In 1991 Bill Gates said “Some large company will patent some obvious thing” and use the patent to “take as much of our profits as they want.” http://www.nytimes.com/2007/06/09/opinion/09lee.html.  Soon the shoe would be on the other foot – and Microsoft would use that shoe to kick the little  guy with big fat lawsuits!  But, though he would later fail to heed his own advice, Gates also understood the consequences of over-patenting, saying:  “If people had understood how patents would be granted when most of today’s ideas were invented, and had taken out patents, the industry would be at a complete standstill today.”

Patents, like copyright, exist to spur new creations.

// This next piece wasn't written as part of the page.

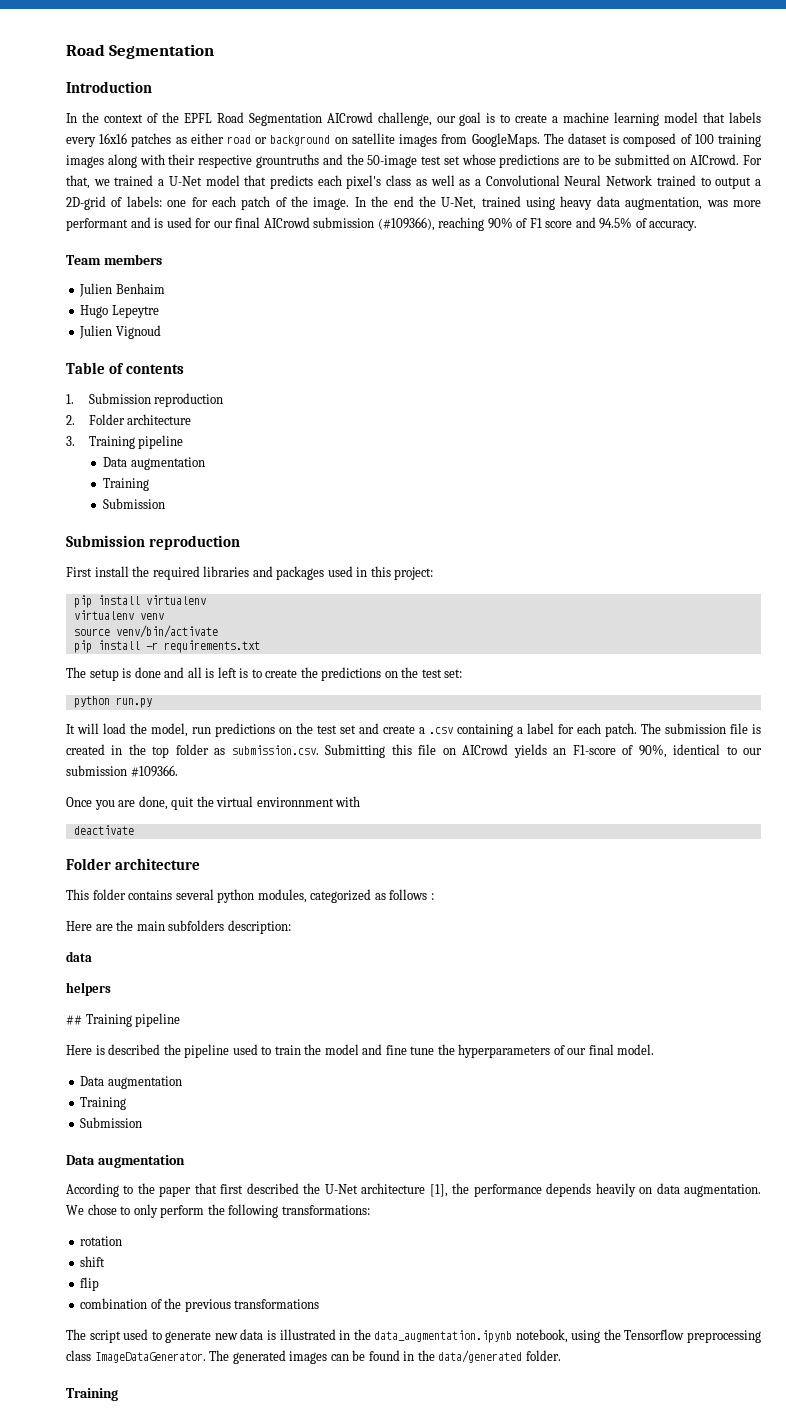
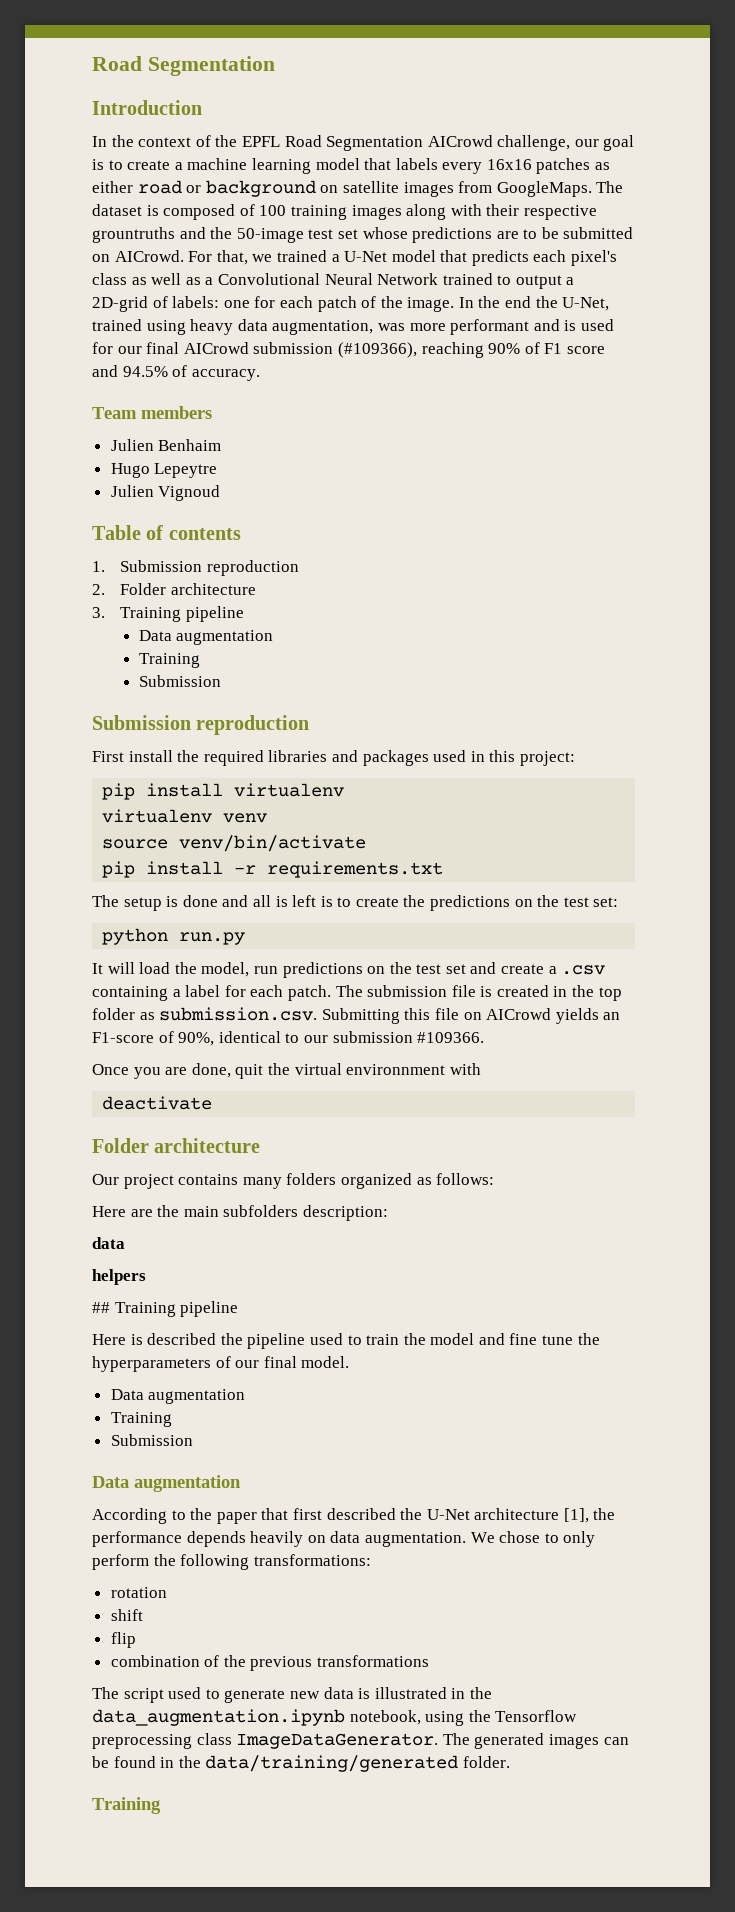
- This folder contains several python modules, categorized as follows :
+ Our project contains many folders organized as follows:
- The generated images can be found in the data/generated folder.
+ The generated images can be found in the data/training/generated folder.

As a society, we trade the cost of a temporary monopoly for the benefit of incentivizing new and creative inventions. In the case of software, however, this goal seems to have fallen by the wayside.  Instead, software research and development has become like navigating through a field of landmines.  There are simply so many patents out there that everyone ends up infringing.  And it just does not make sense in this day and age to grant exclusive, legally enforceable rights to everyone (probably literally millions of people and potential patents) who comes up with a new (or not all that new) way to use a computer.

In their book Patent Failure authors Bessen and Meurer claim that the cost of patent litigation began to outstrip profits from patents in the mid 1990s.  Furthermore, two thirds of the profits are going to pharmaceutical and chemical companies.  In understanding the rising cost of patent litigation, it helps to know that a company like IBM has a patent department consisting of hundreds of lawyers.

The litigation is not just pervasive and costly, it is pernicious.    Most egregious are patent trolls, companies that collect portfolios of patents for the purpose of extorting expensive licensing fees with the threat of costly litigation.  Yet the litigation does not need to be so clearly exploitative to have negative effects.  DataTreasury recently won a $27 million victory against U.S. Bank for infringing a check imaging patent.

Apparently it didn’t particularly matter that the patent in question had originally been rejected by the patent office and accepted only after the “inventor” Claudio Ballard simply added a layer of encryption indicating from which ATM machine a check came.  What’s more the defense cited check scanning technology going back as far as 1981, albeit with different underlying mechanisms.

We can only hope that the Supreme Court recognizes the error in allowing business methods patents and rules accordingly.  (And by the way they questioned unfortunate Mr. Jakes during oral arguments, it seems they do) Until then, the cost of doing business will continue to include extravagant litigation, and business innovation will be held back.

Let’s just hope that when the Court finally decides the result is not like this quote from DataTreasury’s attorney Nelson Roach:

“Remember what Dr. [Jerry] Hausman, the defendants’ expert, told you would happen if we disregarded intellectual property rights?”  Roach continued. “That we’d end up like India and Egypt where people don’t invent things. Instead, they go around talking about ways they hate America and ways they want to fly airplanes into our buildings.”